Quando se vive no campo, e sua visão alcança


apenas milharais e pastagens que parecem não ter fim, sua perspectiva de vida se limita as
estradas tortuosas de barro e lamacentas durante as chuvas, este era o caso daquela segunda
feira de setembro, na noite anterior os céus trouxeram tempestades carregadas de água e
trovões e o ambiente estava úmido e desolador.

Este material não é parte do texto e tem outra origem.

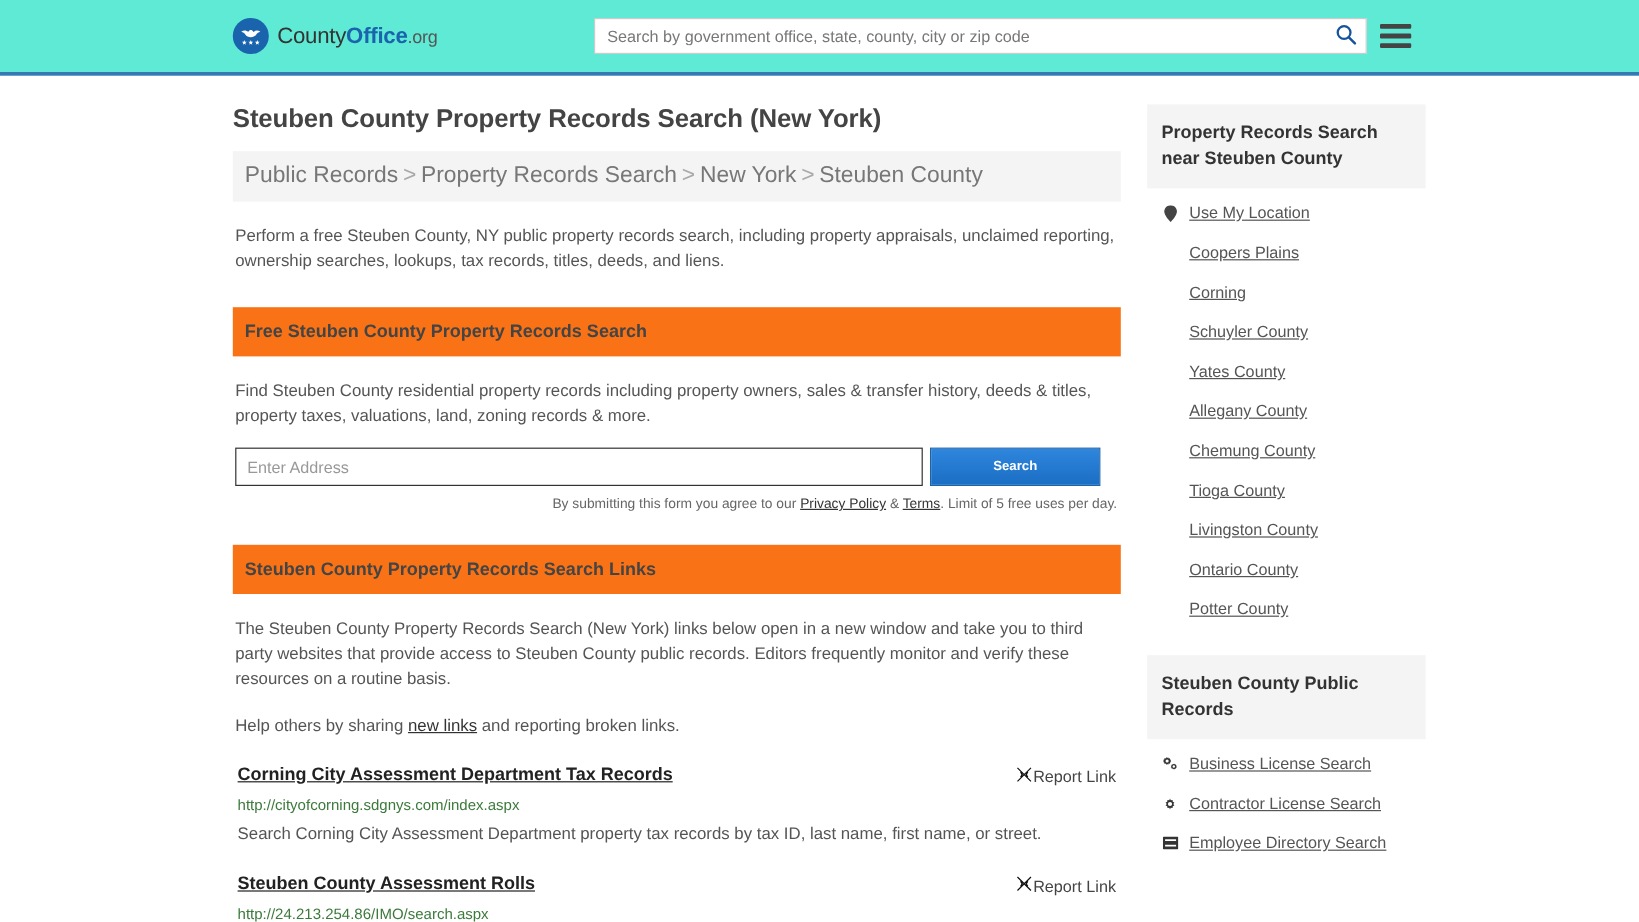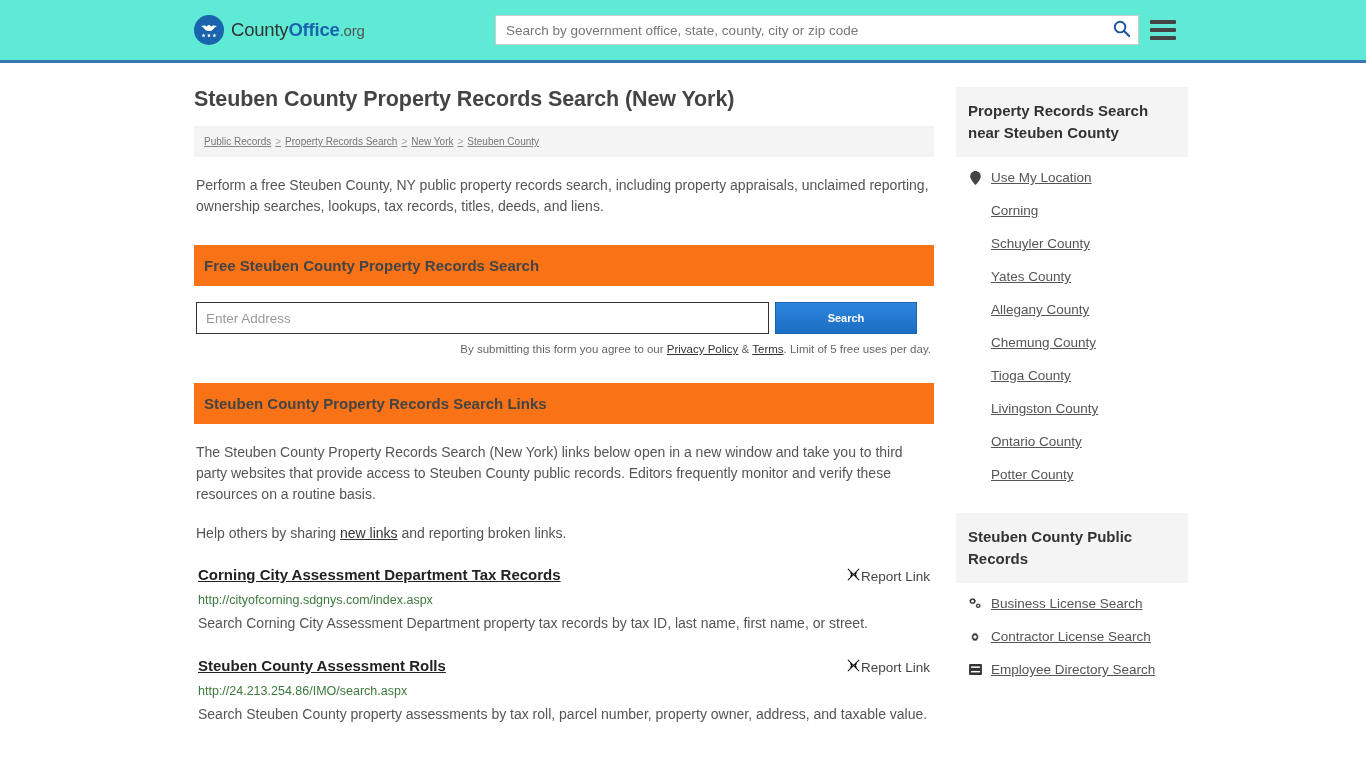--- a/index.html
+++ b/index.html
@@ -113,23 +113,22 @@
     font-size: 21.5px;
     color: #444444;
     margin: 24px 0 14px 0;
     font-weight: bold;
     letter-spacing: -0.1px;
   }
 
   .breadcrumb {
     background: #f4f4f4;
     padding: 10px 10px;
-    font-size: 10px;
+    font-size: 19px;
     color: #888888;
-    text-decoration: underline;
   }
   .breadcrumb a {
     color: #777777;
     text-decoration: none;
   }
   .breadcrumb .sep { color: #aaaaaa; margin: 0 4px; }
 
   .intro {
     font-size: 14px;
     line-height: 21px;
@@ -305,20 +304,21 @@
       <h1 class="page-title">Steuben County Property Records Search (New York)</h1>
 
       <div class="breadcrumb">
         <a href="#">Public Records</a><span class="sep">&gt;</span><a href="#">Property Records Search</a><span class="sep">&gt;</span><a href="#">New York</a><span class="sep">&gt;</span><a href="#">Steuben County</a>
       </div>
 
       <p class="intro">Perform a free Steuben County, NY public property records search, including property appraisals, unclaimed reporting, ownership searches, lookups, tax records, titles, deeds, and liens.</p>
 
       <div class="panel-head">Free Steuben County Property Records Search</div>
       <div class="panel-body">
+        <p>Find Steuben County residential property records including property owners, sales &amp; transfer history, deeds &amp; titles, property taxes, valuations, land, zoning records &amp; more.</p>
 
         <div class="addr-row">
           <input class="addr-input" type="text" placeholder="Enter Address" style="">
           <button class="btn-search">Search</button>
         </div>
 
         <div class="fineprint"><span>By submitting this form you agree to our </span><a href="#">Privacy Policy</a><span> &amp; </span><a href="#">Terms</a><span>. Limit of 5 free uses per day.</span></div>
       </div>
 
       <div class="panel-head">Steuben County Property Records Search Links</div>
@@ -375,20 +375,24 @@
             <span class="side-ico">
               <svg width="11" height="14" viewBox="0 0 12 16" aria-hidden="true">
                 <path d="M6 0C2.7 0 0 2.7 0 6c0 4.2 6 10 6 10s6-5.8 6-10c0-3.3-2.7-6-6-6z" fill="#444444"></path>
               </svg>
             </span>
             <a href="#">Use My Location</a>
           </div>
 
           <div class="side-row">
             <span class="side-ico"></span>
+            <a href="#">Coopers Plains</a>
+          </div>
+          <div class="side-row">
+            <span class="side-ico"></span>
             <a href="#">Corning</a>
           </div>
           <div class="side-row">
             <span class="side-ico"></span>
             <a href="#">Schuyler County</a>
           </div>
           <div class="side-row">
             <span class="side-ico"></span>
             <a href="#">Yates County</a>
           </div>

Sebastião olhava-se no espelho de moldura laranja antes de sair para a escolinha rural,
observava o vidro empoeirado refletindo seu rosto murcho e enrugado que denunciava seus
sessenta e três anos, e a amargura dos quarenta e cinco em que passou acorrentado a estas
terras esquecidas pelo tempo. Entretanto a de uma coisa que a idade não lhe tirara, algo que o
salvava todos os dias de ceder sua carne e sanidade aos solos inférteis e secos do sertão, sua
escrita. Todos os dias observava crianças que entravam na escola em que trabalha como vigia,
as observa, dá o bom dia matinal e analisa seus movimentos e conversas banais, mas então
transforma os diálogos triviais e as brigas de refeitório em contos fantásticos com vampiros e
lobos, sangue e desgraça. Nas páginas amareladas do caderninho de capa de couro marrom
que ganhara de seu pai antes de sua morte, Sebastião derramava sua frustação e infelicidade
mascaradas por personagens que sussurravam todas as noites em seu ouvido.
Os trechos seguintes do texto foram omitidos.